_EXERCISE OBJECTIVE_
Beginning at the line that contains "Godspeed T-shirts-406: 1", repeat every line of the listing exactly through the final one.

_EXTRACTED INFORMATION_
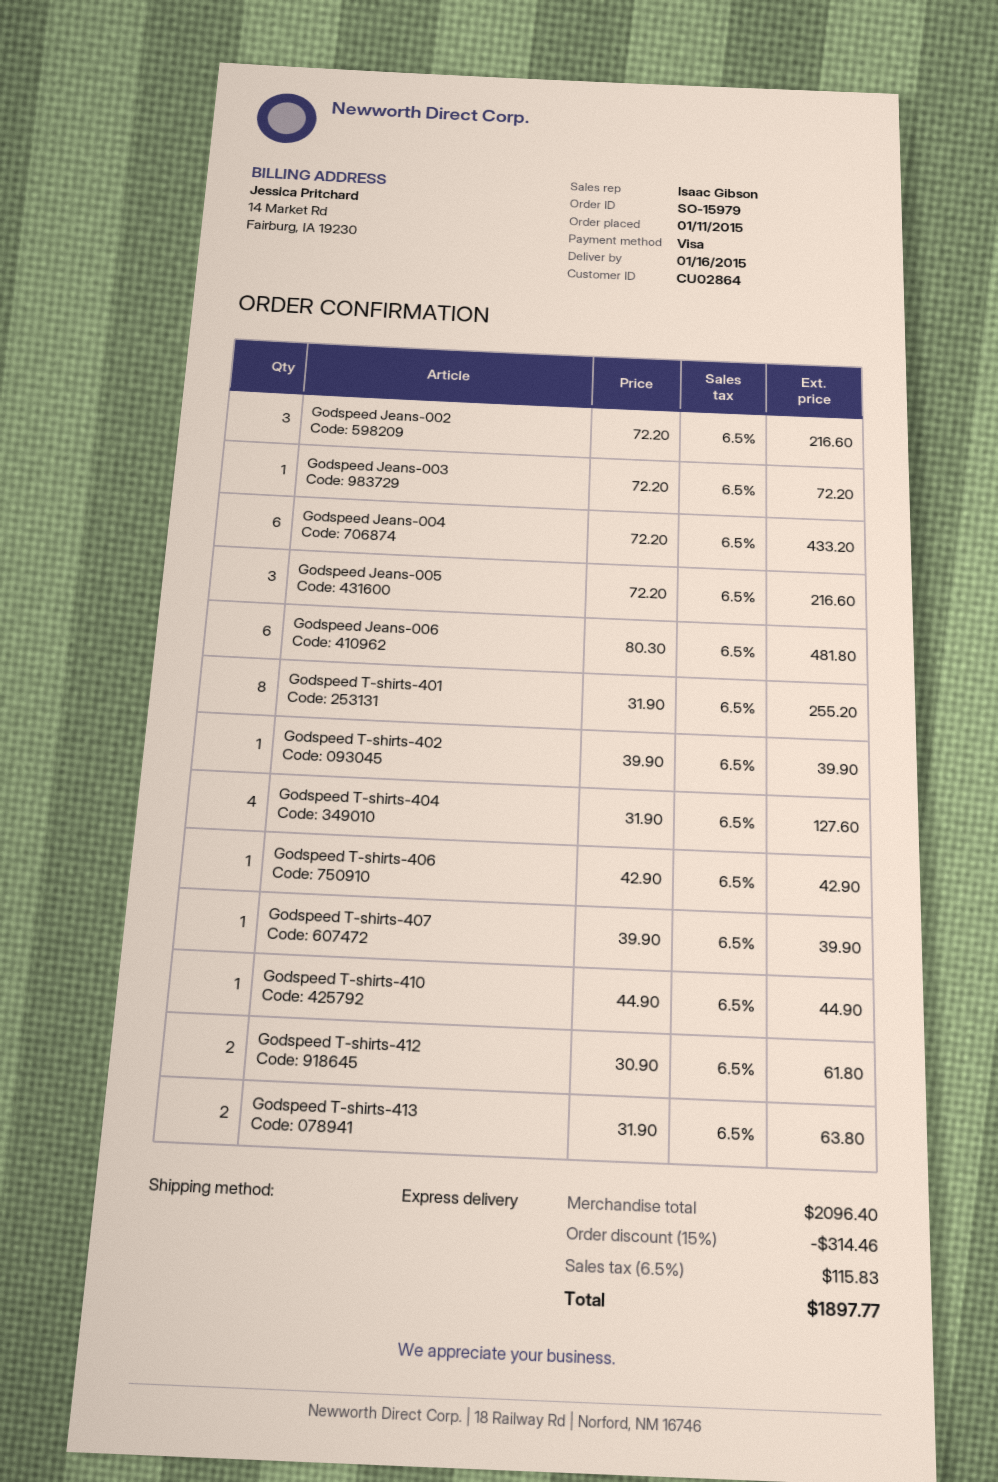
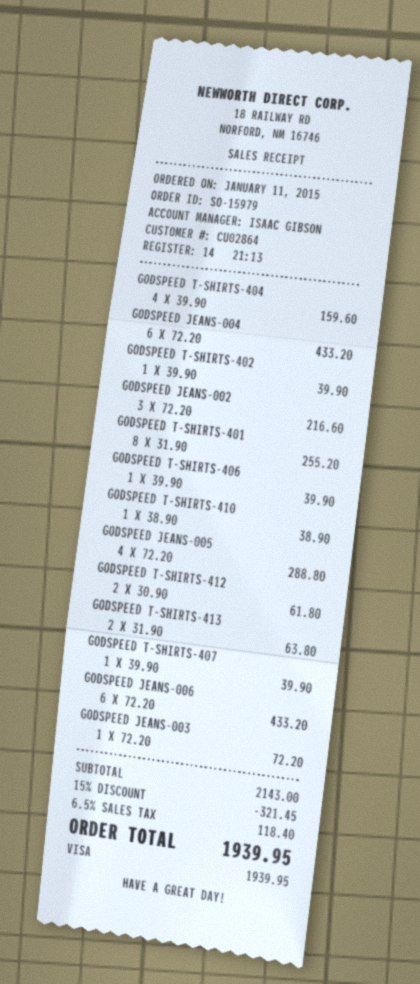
Godspeed Jeans-005: 3 x 72.20 = 216.60 -> 4 x 72.20 = 288.80
Godspeed Jeans-006: 6 x 80.30 = 481.80 -> 6 x 72.20 = 433.20
Godspeed T-shirts-404: 4 x 31.90 = 127.60 -> 4 x 39.90 = 159.60
Godspeed T-shirts-406: 1 x 42.90 = 42.90 -> 1 x 39.90 = 39.90
Godspeed T-shirts-410: 1 x 44.90 = 44.90 -> 1 x 38.90 = 38.90
subtotal: 2096.40 -> 2143.00
discount: 15% = 314.46 -> 15% = 321.45
tax: 6.5% = 115.83 -> 6.5% = 118.40
total: 1897.77 -> 1939.95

_RESULT BELOW_
Godspeed T-shirts-406: 1 x 42.90 = 42.90 -> 1 x 39.90 = 39.90
Godspeed T-shirts-410: 1 x 44.90 = 44.90 -> 1 x 38.90 = 38.90
subtotal: 2096.40 -> 2143.00
discount: 15% = 314.46 -> 15% = 321.45
tax: 6.5% = 115.83 -> 6.5% = 118.40
total: 1897.77 -> 1939.95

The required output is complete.